Qualité de l'air ambiant et un air pur pour l'Europe

2005/0183(COD)

OBJECTIF : améliorer la qualité de l'air ambiant en Europe.

ACTE PROPOSÉ : Directive du Parlement européen et du Conseil.

CONTENU : dans le prolongement de l'initiative «Meilleure réglementation» lancée en juin 2002 en vue d'améliorer l'environnement réglementaire, la proposition vise à fusionner les dispositions de cinq instruments juridiques distincts en une directive unique, afin de simplifier, de rationaliser et de réduire le volume de la législation existante. La proposition prévoit en outre une révision substantielle des dispositions en vigueur afin d'incorporer les progrès les plus récents en matière de science et de santé, et d'intégrer l'expérience acquise par les États membres. En particulier, elle permettra d’introduire des contrôles de l'exposition humaine aux PM2,5 dans l'air ambiant. A cet égard,  la proposition fixe des objectifs communautaires pour chaque État membre mais laisse aux autorités compétentes de l'État membre le soin de décider les moyens de s'y conformer, de sorte qu'elle garantit des normes minimales de qualité de l'air pour tous les citoyens de l'UE.

Les principaux éléments de la proposition sont les suivants :

1) Gestion de la Qualité de l'air : la Commission ne propose pas de modifier les valeurs limites existantes de qualité de l'air, mais de renforcer les dispositions en vigueur afin que les États membres soient obligés d'élaborer et de mettre en œuvre des plans et des programmes pour faire disparaître les manquements. Lorsque les États membres ont pris toutes les mesures raisonnables, la Commission propose qu'ils soient autorisés à reporter la date fixée pour la réalisation des objectifs dans les zones touchées où les valeurs limites ne sont pas encore atteintes, moyennant le respect de certains critères objectifs. Toute prolongation devra être notifiée à la Commission. Par ailleurs, la Commission confirmera l'intention de la législation actuelle de ne pas tenir compte des polluants provenant de sources naturelles lors de l'examen de conformité.

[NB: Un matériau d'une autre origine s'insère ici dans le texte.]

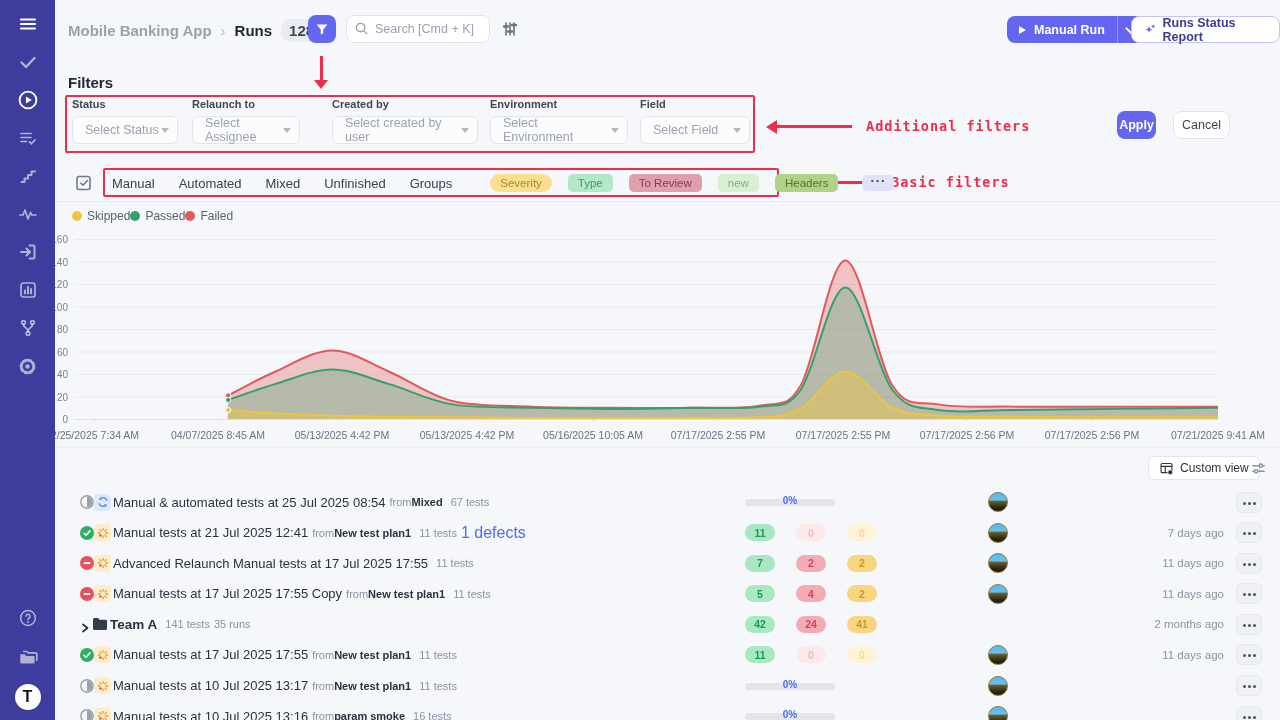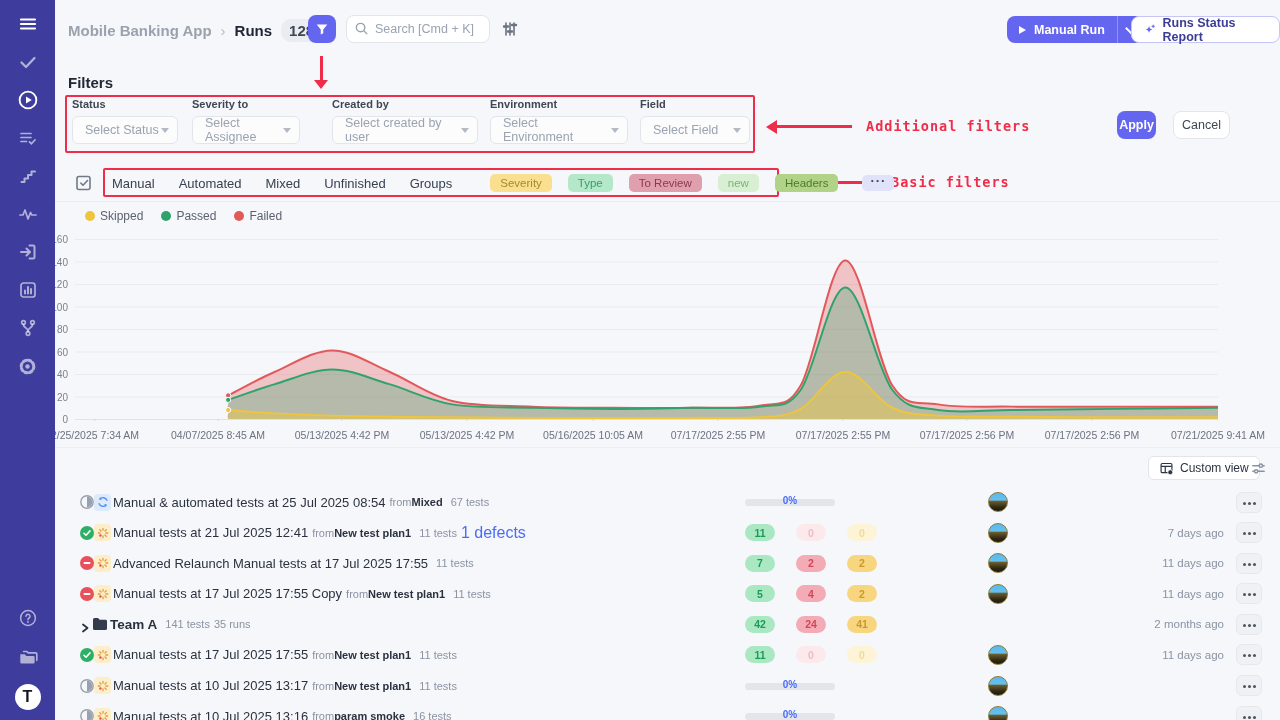--- a/index.html
+++ b/index.html
@@ -245,7 +245,7 @@
       </div>
   </div>
   <div class="fgroup" style="left:192px">
-    <div class="flabel">Severity to</div>
+    <div class="flabel">Relaunch to</div>
     <div class="fselect" style="width:108px">
         <span class="ph">Select Assignee</span>
         <span class="chev-down"></span>

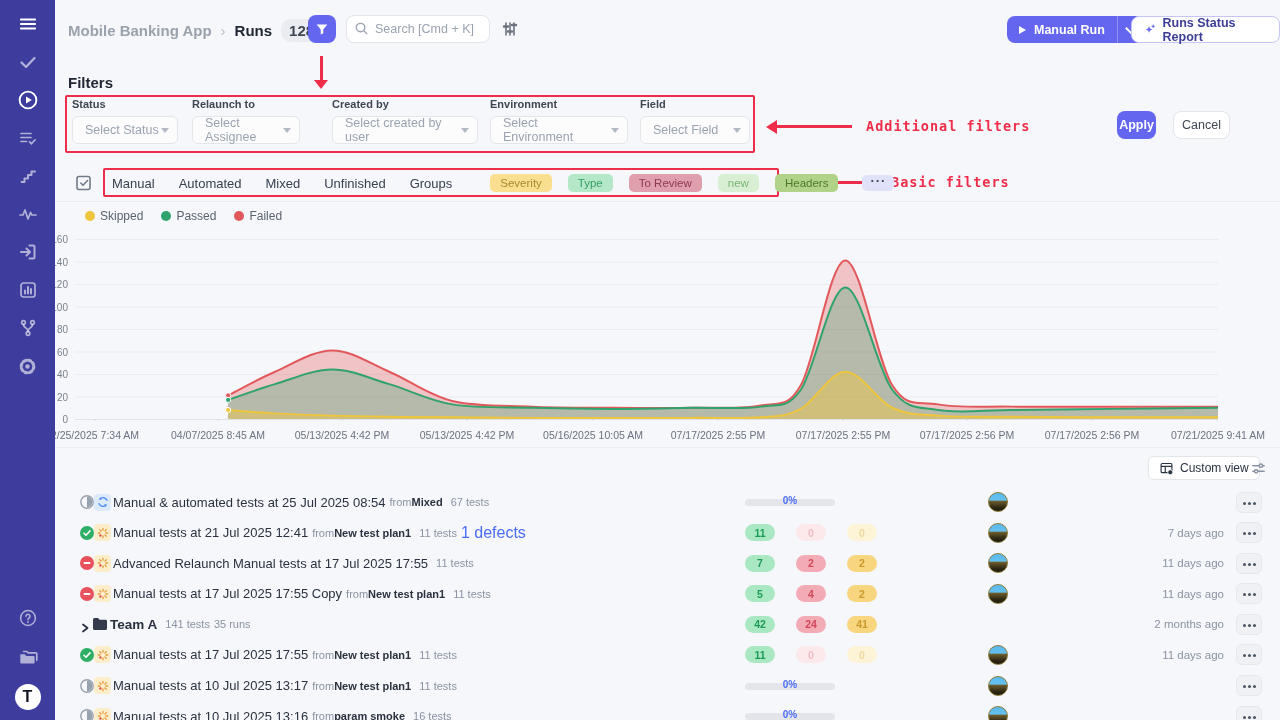--- a/index.html
+++ b/index.html
@@ -296,7 +296,7 @@
     <span class="qlink">Unfinished</span>
     <span class="qlink">Groups</span>
     <span class="qtags" id="qtags">
-        <span class="tag" style="background: rgb(251, 223, 144); color: rgb(168, 136, 46);">Severity</span>
+        <span class="tag" style="background: rgb(251, 223, 144); color: rgb(168, 136, 46); border-radius: 9px;">Severity</span>
         <span class="tag" style="background: rgb(181, 232, 200); color: rgb(54, 158, 102);">Type</span>
         <span class="tag" style="background: rgb(223, 159, 173); color: rgb(142, 57, 80);">To Review</span>
         <span class="tag" style="background: rgb(216, 239, 211); color: rgb(121, 181, 119);">new</span>

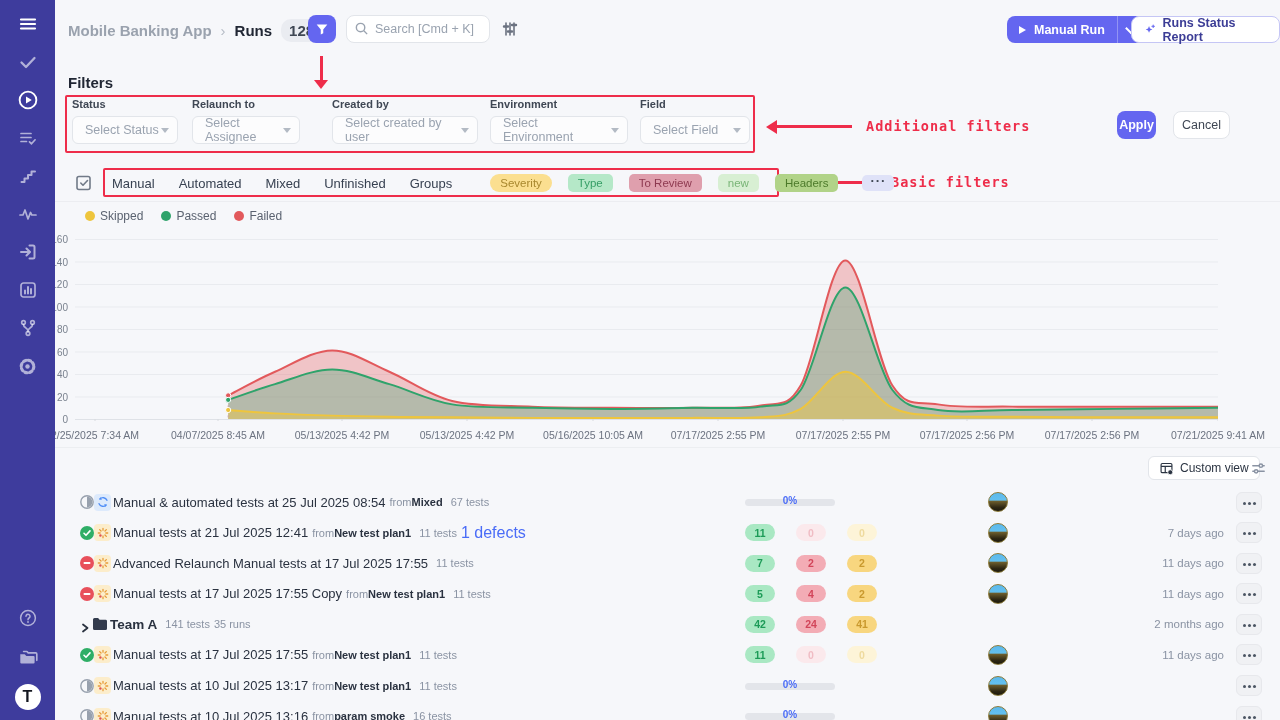--- a/index.html
+++ b/index.html
@@ -71,7 +71,7 @@
   .qdivider{position:absolute;left:55px;right:0;top:201px;height:1px;background:#ecedf1}
 
   
-  .legend{position:absolute;left:85px;top:209px;display:flex;gap:18px;align-items:flex-end}
+  .legend{position:absolute;left:72px;top:209px;display:flex;align-items:flex-end}
   .legend .litem{display:flex;align-items:center;gap:5px;font-size:12px;color:#5a6270}
   .legend .dot{width:10px;height:10px;border-radius:50%}
   .chart-svg{position:absolute;left:75px;top:239px;width:1143px;height:182px}

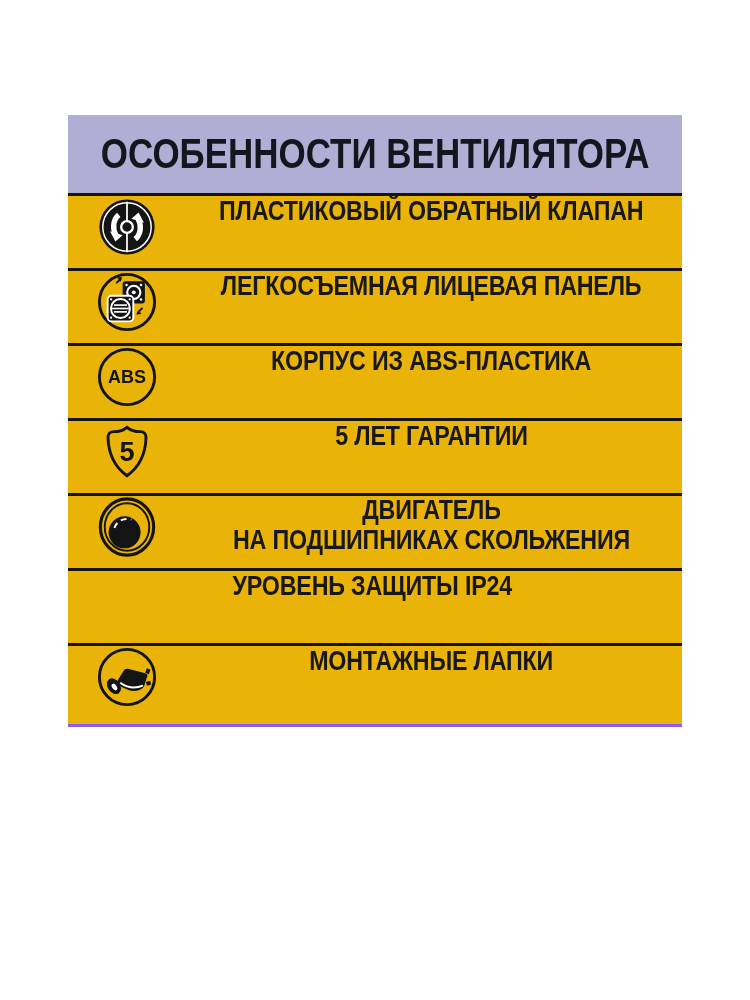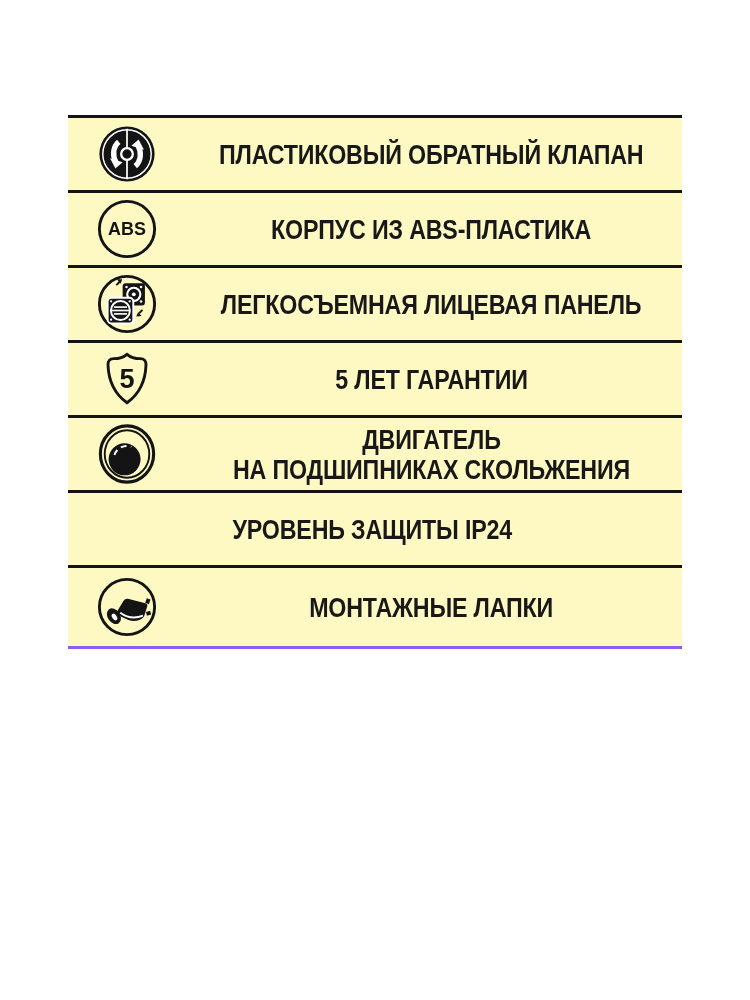--- a/index.html
+++ b/index.html
@@ -38,6 +38,9 @@
 <div class="canvas">
   <div class="sheet">
 
+    <header class="banner">
+      <span class="title">ОСОБЕННОСТИ ВЕНТИЛЯТОРА</span>
+    </header>
 
     <div class="row">
       <div class="icon-cell">

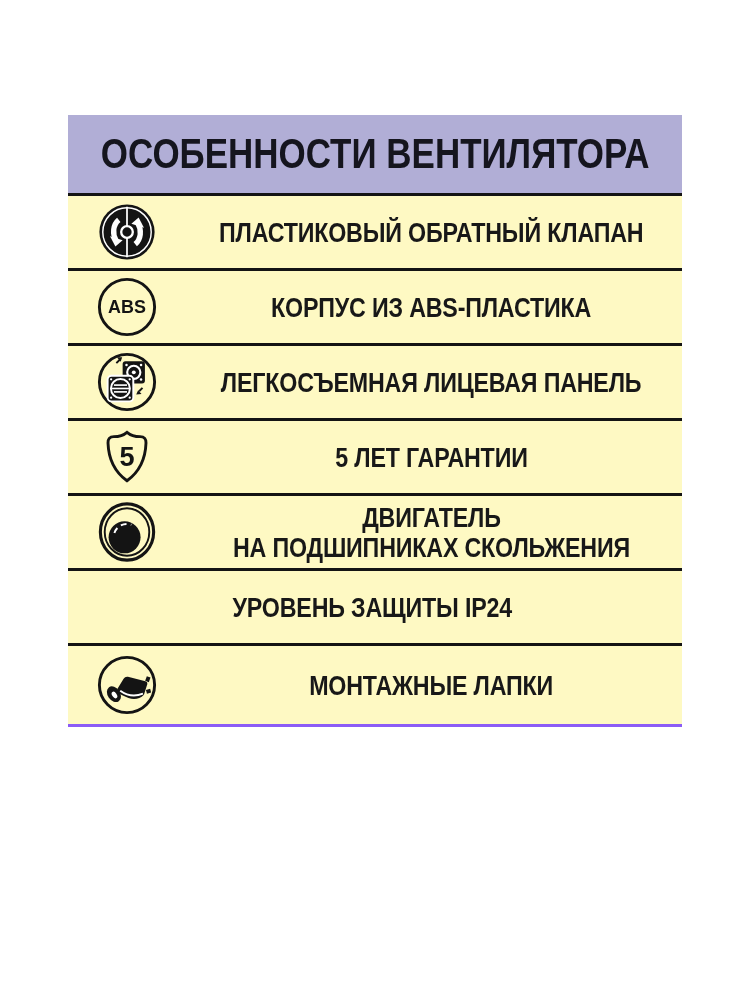--- a/index.html
+++ b/index.html
@@ -19,8 +19,8 @@
     display:inline-block;transform:scale(0.92,1.10);
   }
   .row{
-    display:flex;align-items:center;height:72px;
-    border-top:3px solid #141414;background:#fef9c3;
+    display:flex;align-items:flex-start;height:72px;
+    border-top:3px solid #141414;background:#eab308;
   }
   .row.last{height:78px;border-bottom:3px solid #8b5cf6;}
   .icon-cell{width:118px;flex:none;display:flex;align-items:center;justify-content:center;}

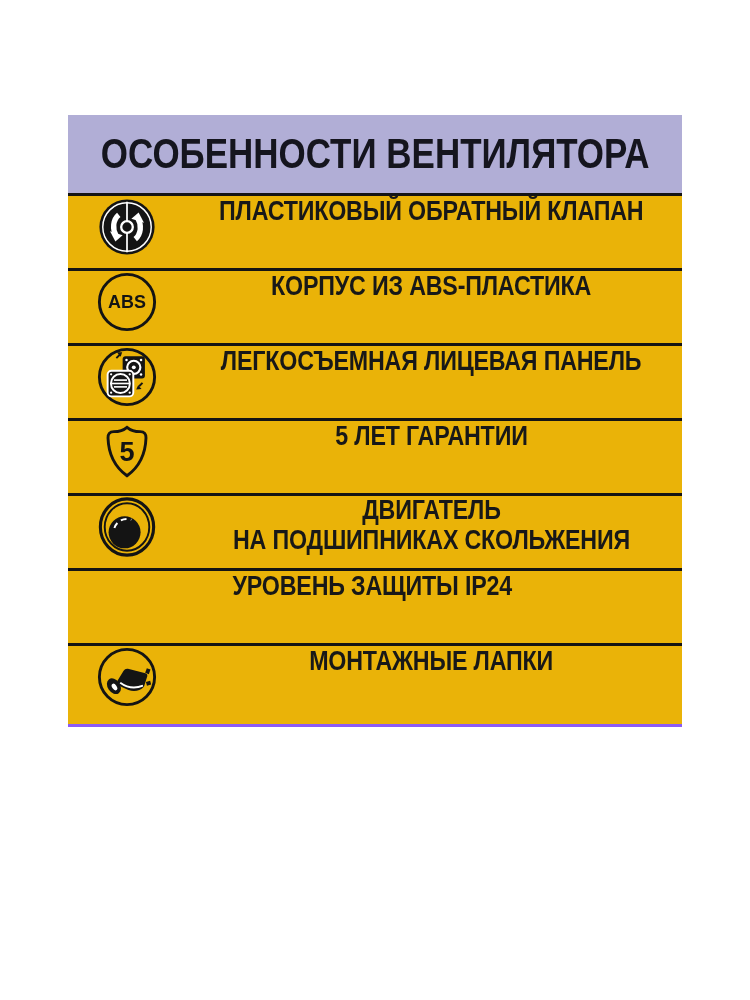--- a/index.html
+++ b/index.html
@@ -64,18 +64,6 @@
       <div class="icon-cell">
         <svg width="62" height="62" viewBox="0 0 64 64">
           <circle cx="32" cy="32" r="28.5" fill="none" stroke="#141414" stroke-width="3"></circle>
-          <text x="32" y="38.5" text-anchor="middle" font-family="'Liberation Sans', sans-serif" font-size="18.5" font-weight="bold" fill="#141414">ABS</text>
-        </svg>
-      </div>
-      <div class="label-cell">
-        <span class="label">КОРПУС ИЗ ABS-ПЛАСТИКА</span>
-      </div>
-    </div>
-
-    <div class="row">
-      <div class="icon-cell">
-        <svg width="62" height="62" viewBox="0 0 64 64">
-          <circle cx="32" cy="32" r="28.5" fill="none" stroke="#141414" stroke-width="3"></circle>
           <rect x="27.5" y="10.5" width="23" height="23" rx="3" fill="#141414"></rect>
           <circle cx="39" cy="22" r="6.8" fill="none" stroke="#ffffff" stroke-width="2.2"></circle>
           <circle cx="39" cy="22" r="2" fill="#ffffff"></circle>
@@ -99,6 +87,18 @@
       </div>
       <div class="label-cell">
         <span class="label">ЛЕГКОСЪЕМНАЯ ЛИЦЕВАЯ ПАНЕЛЬ</span>
+      </div>
+    </div>
+
+    <div class="row">
+      <div class="icon-cell">
+        <svg width="62" height="62" viewBox="0 0 64 64">
+          <circle cx="32" cy="32" r="28.5" fill="none" stroke="#141414" stroke-width="3"></circle>
+          <text x="32" y="38.5" text-anchor="middle" font-family="'Liberation Sans', sans-serif" font-size="18.5" font-weight="bold" fill="#141414">ABS</text>
+        </svg>
+      </div>
+      <div class="label-cell">
+        <span class="label">КОРПУС ИЗ ABS-ПЛАСТИКА</span>
       </div>
     </div>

Etant donné la caractère particulièrement dangereux des particules fines (PM2,5), il est impératif de définir une nouvelle approche en matière de contrôle des PM2,5 pour compléter les contrôles existants des PM10.  L'approche envisagée fixerait un plafond de concentration pour les PM2,5 dans l'air ambiant, de manière à prévenir les risques exagérément élevés pour la population, plafond à atteindre d'ici 2010. Parallèlement, un objectif non contraignant de réduction de l'exposition humaine en général aux PM2,5 entre 2010 et 2020 serait introduit dans chaque État membre, et ce sur la base des données des mesures. La proposition envisage aussi un contrôle plus complet de certains polluants tels que les PM2,5. Ce contrôle permettra de mieux comprendre ce polluant et d'élaborer des politiques plus efficaces à l'avenir.

2) Information et communication : la proposition vise à simplifier les exigences en matière de surveillance de la qualité de l'air et en matière de communication des rapports, en passant à un système de partage d'informations et de communication électronique des données dans le cadre de l’infrastructure INSPIRE. La proposition supprime aussi certaines exigences en matière de communication des rapports, allégeant ainsi le travail administratif pour les États membres mais sans que cette réduction puisse être quantifiée pour l'instant.

La Commission examinera, dans les cinq ans suivant l'adoption de la présente directive, les dispositions prévues pour les PM2,5. En particulier, la Commission développera et proposera une approche détaillée afin d'établir des obligations juridiquement contraignantes de réduction de l'exposition compte tenu des conditions de qualité de l'air et du potentiel de réduction dans chacun des états membres.

INCIDENCE BUDGETAIRE : les besoins de recherche liés à la proposition seront pris en charge par les États membres, avec une contribution de l'UE couverte par le budget déjà attribué à cet effet dans le 7ème programme-cadre de recherche, selon la proposition de la Commission pour les perspectives financières 2007-2013. La proposition n'a pas d'incidence sur le budget communautaire au-delà de ces actions.